We would like to thank Allen W. Heinemann and Anne Deutsch for their commentary (1) on our paper (2). We entirely concur with their reminder of the debt owed by many to the work of Benjamin Wright and Mike Linacre at the Measurement, Evaluation, Statistics and Assessment (MESA) Psychometric Laboratory in Chicago, USA. It was through their efforts that, by-and-large, the Rasch model was disseminated into the area of health. We also concur with their reminder that the earlier work had an overriding purpose of introducing the Rasch model and, particularly, to emphasize that ordinal raw scores are not interval measures. While the former is now well established and, with over 1500 Rasch papers indexed in MEDLINE, stands as a testament to their efforts, the latter remains a challenge, given the inertia in the health outcomes community, and the frequent application of mathematical operations to ordinal scales.

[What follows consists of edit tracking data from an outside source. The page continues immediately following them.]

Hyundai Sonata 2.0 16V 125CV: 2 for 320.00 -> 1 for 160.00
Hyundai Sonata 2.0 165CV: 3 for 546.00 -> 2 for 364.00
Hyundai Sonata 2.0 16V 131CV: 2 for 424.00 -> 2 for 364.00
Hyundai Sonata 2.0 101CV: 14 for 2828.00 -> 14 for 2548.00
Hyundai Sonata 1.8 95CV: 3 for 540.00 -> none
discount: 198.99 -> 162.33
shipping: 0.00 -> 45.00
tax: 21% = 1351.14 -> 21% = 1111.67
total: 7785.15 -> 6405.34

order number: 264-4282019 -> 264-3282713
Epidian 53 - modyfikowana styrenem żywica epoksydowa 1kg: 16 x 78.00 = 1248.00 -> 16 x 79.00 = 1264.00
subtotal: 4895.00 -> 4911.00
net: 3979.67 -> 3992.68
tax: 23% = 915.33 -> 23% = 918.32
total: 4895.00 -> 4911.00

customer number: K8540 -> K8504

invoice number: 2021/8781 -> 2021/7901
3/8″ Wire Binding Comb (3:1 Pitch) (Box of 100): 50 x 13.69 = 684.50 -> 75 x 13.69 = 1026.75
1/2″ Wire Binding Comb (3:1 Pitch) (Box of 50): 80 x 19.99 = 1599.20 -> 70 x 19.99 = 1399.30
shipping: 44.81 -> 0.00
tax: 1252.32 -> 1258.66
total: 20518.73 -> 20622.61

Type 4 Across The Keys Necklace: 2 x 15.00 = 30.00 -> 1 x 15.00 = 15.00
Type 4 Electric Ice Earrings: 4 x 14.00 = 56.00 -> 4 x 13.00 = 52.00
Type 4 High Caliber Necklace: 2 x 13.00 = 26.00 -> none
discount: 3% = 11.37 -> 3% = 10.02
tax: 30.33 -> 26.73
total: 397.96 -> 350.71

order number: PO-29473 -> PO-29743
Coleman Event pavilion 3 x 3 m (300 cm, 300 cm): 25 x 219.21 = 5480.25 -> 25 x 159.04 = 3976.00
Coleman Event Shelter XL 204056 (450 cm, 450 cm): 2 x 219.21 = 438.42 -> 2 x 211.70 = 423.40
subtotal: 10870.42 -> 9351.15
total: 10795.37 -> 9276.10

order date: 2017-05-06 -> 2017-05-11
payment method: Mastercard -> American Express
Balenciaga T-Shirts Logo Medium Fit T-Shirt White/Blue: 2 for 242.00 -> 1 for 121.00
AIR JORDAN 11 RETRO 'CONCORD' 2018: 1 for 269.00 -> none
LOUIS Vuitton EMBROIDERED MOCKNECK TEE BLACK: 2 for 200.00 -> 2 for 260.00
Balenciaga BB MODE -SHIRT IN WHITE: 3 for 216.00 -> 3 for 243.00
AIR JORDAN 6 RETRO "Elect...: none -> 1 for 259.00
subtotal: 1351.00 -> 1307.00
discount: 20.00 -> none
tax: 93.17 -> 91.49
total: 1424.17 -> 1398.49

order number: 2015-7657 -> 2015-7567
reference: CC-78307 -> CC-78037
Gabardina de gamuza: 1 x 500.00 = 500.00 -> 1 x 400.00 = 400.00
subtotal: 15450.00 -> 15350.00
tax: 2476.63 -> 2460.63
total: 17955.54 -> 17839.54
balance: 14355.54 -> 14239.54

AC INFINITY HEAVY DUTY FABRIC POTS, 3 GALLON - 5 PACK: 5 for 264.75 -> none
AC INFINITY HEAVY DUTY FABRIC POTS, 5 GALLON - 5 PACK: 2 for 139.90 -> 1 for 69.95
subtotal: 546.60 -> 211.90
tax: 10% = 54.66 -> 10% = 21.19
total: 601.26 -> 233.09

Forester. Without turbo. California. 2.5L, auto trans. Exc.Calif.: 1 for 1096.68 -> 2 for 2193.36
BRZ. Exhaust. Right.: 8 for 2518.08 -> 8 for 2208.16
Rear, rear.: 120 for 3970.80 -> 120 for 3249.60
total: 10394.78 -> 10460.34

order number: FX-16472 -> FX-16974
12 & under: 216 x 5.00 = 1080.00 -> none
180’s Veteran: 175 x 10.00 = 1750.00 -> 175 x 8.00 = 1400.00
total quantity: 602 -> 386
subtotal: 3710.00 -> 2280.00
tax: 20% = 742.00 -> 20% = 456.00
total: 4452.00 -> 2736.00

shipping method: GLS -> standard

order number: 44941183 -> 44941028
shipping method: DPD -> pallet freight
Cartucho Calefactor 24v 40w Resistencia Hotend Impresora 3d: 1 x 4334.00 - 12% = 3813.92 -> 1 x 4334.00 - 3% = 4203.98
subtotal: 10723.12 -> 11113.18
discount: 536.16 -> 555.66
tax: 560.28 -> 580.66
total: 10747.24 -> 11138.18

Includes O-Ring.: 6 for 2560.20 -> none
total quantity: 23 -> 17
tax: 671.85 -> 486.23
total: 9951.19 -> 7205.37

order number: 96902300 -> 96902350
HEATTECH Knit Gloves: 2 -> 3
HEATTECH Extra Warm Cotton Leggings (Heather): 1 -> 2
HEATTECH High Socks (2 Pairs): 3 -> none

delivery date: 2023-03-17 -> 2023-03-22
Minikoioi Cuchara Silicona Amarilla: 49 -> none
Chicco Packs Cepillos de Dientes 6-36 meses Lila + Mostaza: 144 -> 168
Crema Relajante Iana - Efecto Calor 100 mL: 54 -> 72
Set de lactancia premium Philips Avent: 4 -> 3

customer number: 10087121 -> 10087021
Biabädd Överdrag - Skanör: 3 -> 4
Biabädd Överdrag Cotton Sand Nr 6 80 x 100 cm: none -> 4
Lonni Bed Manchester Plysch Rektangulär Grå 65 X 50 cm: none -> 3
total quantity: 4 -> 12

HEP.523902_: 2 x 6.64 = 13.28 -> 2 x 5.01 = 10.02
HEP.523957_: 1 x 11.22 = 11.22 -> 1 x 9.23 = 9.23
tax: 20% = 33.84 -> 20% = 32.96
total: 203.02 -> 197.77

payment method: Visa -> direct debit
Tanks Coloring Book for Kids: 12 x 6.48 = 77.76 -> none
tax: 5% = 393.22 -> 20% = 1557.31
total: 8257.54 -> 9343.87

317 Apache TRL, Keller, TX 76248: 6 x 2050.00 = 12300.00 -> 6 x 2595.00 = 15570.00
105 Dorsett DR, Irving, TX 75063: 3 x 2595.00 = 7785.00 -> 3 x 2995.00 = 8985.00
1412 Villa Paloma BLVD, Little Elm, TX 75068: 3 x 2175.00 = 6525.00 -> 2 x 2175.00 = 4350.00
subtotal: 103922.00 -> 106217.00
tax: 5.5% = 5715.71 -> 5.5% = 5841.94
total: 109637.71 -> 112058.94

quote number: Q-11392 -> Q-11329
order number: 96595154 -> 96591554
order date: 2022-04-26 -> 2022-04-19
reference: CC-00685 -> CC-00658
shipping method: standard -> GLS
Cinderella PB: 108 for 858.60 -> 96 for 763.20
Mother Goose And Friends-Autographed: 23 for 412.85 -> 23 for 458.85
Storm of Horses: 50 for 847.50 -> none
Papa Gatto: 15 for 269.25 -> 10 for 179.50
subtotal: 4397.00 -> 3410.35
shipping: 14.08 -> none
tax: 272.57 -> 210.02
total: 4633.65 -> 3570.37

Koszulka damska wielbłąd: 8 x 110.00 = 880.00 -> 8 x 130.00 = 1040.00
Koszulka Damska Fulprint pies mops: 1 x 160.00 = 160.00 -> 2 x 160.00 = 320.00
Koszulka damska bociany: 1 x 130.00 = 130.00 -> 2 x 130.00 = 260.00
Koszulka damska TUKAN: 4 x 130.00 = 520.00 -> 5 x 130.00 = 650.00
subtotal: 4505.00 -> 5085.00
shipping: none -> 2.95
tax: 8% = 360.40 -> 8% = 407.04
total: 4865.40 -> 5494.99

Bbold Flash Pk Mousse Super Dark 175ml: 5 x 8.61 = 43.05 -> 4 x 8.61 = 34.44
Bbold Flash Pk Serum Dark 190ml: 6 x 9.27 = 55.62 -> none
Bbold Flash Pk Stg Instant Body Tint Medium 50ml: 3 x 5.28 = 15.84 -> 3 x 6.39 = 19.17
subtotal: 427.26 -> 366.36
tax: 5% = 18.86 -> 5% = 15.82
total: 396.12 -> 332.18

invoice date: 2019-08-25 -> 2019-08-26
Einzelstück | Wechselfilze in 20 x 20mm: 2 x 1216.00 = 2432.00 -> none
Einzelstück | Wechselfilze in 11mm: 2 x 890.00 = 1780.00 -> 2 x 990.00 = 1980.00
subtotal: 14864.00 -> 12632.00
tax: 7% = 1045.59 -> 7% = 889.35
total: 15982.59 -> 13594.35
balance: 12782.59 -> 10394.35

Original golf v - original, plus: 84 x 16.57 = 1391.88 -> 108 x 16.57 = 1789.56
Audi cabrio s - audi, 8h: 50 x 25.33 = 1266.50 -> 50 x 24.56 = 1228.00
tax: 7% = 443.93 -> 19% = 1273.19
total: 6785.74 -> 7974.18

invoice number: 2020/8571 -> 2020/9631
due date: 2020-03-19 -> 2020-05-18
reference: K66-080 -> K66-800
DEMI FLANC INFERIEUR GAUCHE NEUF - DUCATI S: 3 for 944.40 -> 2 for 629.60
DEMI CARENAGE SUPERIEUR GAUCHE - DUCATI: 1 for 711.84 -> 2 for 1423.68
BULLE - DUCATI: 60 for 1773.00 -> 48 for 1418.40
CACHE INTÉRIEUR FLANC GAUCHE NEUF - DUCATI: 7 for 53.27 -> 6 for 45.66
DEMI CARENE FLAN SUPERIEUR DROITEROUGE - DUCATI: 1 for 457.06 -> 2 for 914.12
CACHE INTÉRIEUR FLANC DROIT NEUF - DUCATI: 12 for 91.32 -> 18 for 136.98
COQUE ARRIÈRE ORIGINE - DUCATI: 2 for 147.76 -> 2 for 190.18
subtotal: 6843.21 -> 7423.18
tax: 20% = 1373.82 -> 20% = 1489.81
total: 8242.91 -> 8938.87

It is interesting to note that in their Commentary Heinemann & Deutsch (1) raise important questions as to the magnitude of the difference made to person estimates by the various modifications that can be made through collapsing of categories, and deletion of items that do not fit model expectations. It may be that the difference is, in fact, small, but that difference may reflect a solution that does satisfy the model assumptions and expectations, as opposed to one that does not. This is akin to a p-value of 0.06, which may reflect, in a clinical trial, very little difference in the magnitude of effect compared with that associated with a p-value of 0.05, but nevertheless, by convention, would fail to show a significant difference. Should we be concerned about this, and report that the study did show an effect? With respect to the Rasch model, either the data fit the model, or they do not, and person estimates under the latter scenario, are not valid, irrespective of the magnitude of difference from a fitting solution. Good science dictates that we specify in advance the acceptable parameters of fit for our analysis, and make our judgements about fit accordingly. Of more concern is the wide range of “acceptable” fit parameters to be found in the literature. Relaxing fit requirements and ignoring, for example, scientific evidence with regard to the appropriate range of fit statistics for a given sample size, consistent with a 0.05 Type I error rate, is a continuing threat to the integrity of Rasch analysis (3).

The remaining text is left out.